Какой-то инстинкт говорил Эдуарду, что Адель была бы нужна ему, что с ней было бы легче, чем без нее. Он даже чувствовал, что еще есть возможность все поправить, но не знал как и боялся осложнений, которые могут возникнуть. Боялся очередных скандалов, склок и ссор, объяснений с Адель. Вероятно, следовало все-таки успокоиться, смириться, выбросить ее из головы. В самом деле, что она ему? Он ведь в нее не влюблен, не любит ее. Во всяком случае, не настолько, чтобы отказаться от себя.

«К черту все, — мрачно подумал он, погоняя лошадь. — Надо найти средство, чтобы избавиться от наваждения. — Он усмехнулся про себя. — Разве я не философ? Разве не все на этом свете конечно? Может, надо пить целую неделю и развратничать, тогда голова затуманится и я хоть на время забудусь…» Да, можно было делать что угодно, лишь бы ни над чем не задумываться. Лишь бы не было на душе так скверно.

Неподалеку от Лоншана пришлось спешиться, чтобы сказать знакомой даме в коляске несколько слов. Тут-то Эдуарда и настиг щегольски одетый, надушенный герцог де Морни.

— Долго же мы не виделись! — сказал он улыбаясь. — Хотел бы я знать, остались ли наши интересы прежними?

Эдуард никак не относился к Морни, вообще не думал о нем, но прежде они много времени проводили вместе, в частности, таскались по грязным притонам Пале Рояля и квартирам лореток.

— У вас есть что предложить? — спросил он несколько холодно.

— О, разумеется. Мы прекрасно проведем время. Знаете ли, дорогой Эдуард, у нас есть две актрисы на примете…

Граф де Монтрей не долго раздумывал.

— Согласен. Если вы только обещаете, что веселье будет бурным.

— Еще каким… Особенно после того, как я расскажу вам любопытнейшие новости о нашей с вами общей воспитаннице — помните ее? Она теперь высоко взлетела, эта малышка Адель… Хотите послушать?

Они уже вместе поехали по алее, пустив лошадей неторопливым шагом. Герцог де Морни рассказывал, и скверная улыбка не сходила с его губ. Эдуард ничего не говорил, но лицо его становилось с каждой секундой все более непроницаемым, холодным и каменным.

В это время Антуанетта де Монтрей сидела в гостиной графини д’Альбон, дожидаясь, когда за ней заедет кузен Жозеф, и обе дамы увлеченно беседовали. Отношения между ними были таковы, что графиня де Монтрей сразу же изложила подруге все, что услышала от сына за завтраком.

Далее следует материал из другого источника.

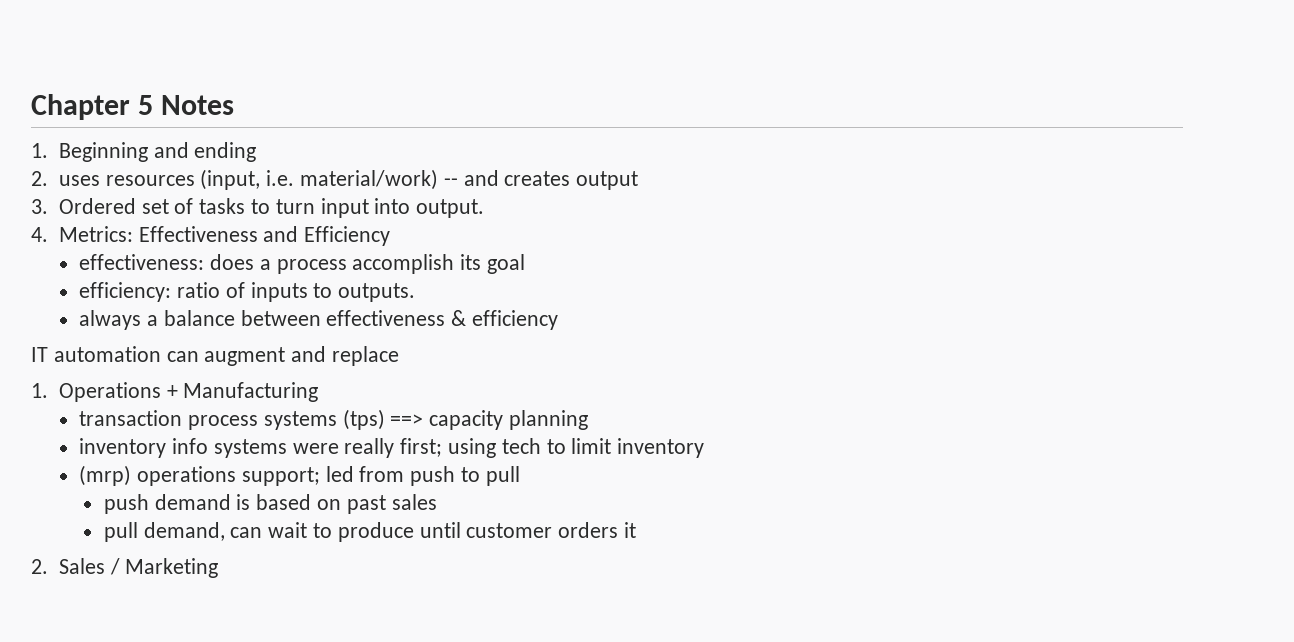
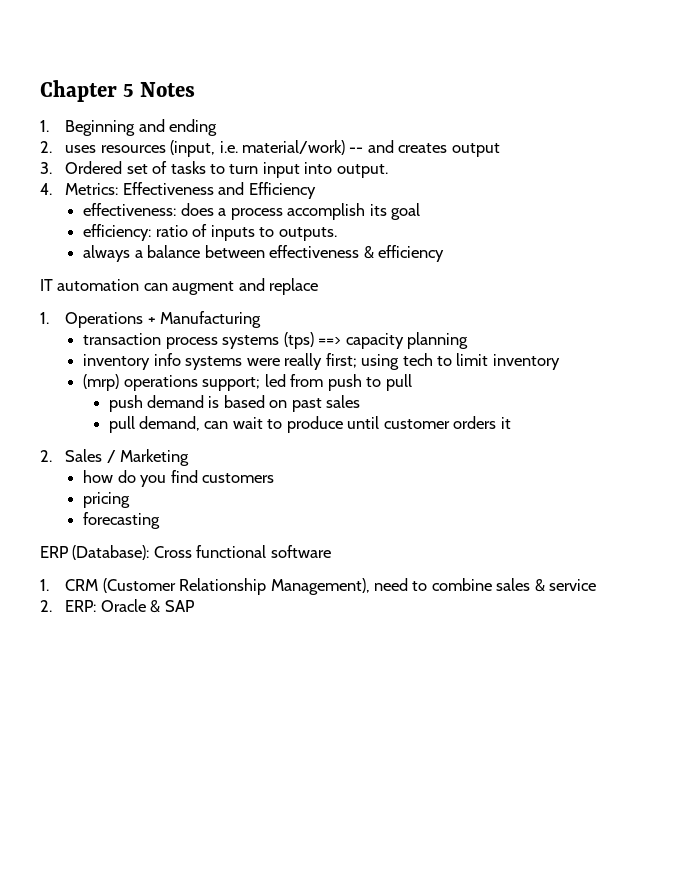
+ how do you find customers
+ pricing
+ forecasting
+ ERP (Database): Cross functional software
+ 1. CRM (Customer Relationship Management), need to combine sales & service
+ 2. ERP: Oracle & SAP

— Я так рада, дорогая Женевьева! Пожалуй, уже несколько лет я не слышала ничего более приятного! Вы представить себе не можете, до чего труден у Эдуарда нрав, до чего он скрытен. Но теперь он проговорился, и надо же, какая удача — проговорился о Мари, о такой чудесной девушке, которую я люблю и знаю с детства!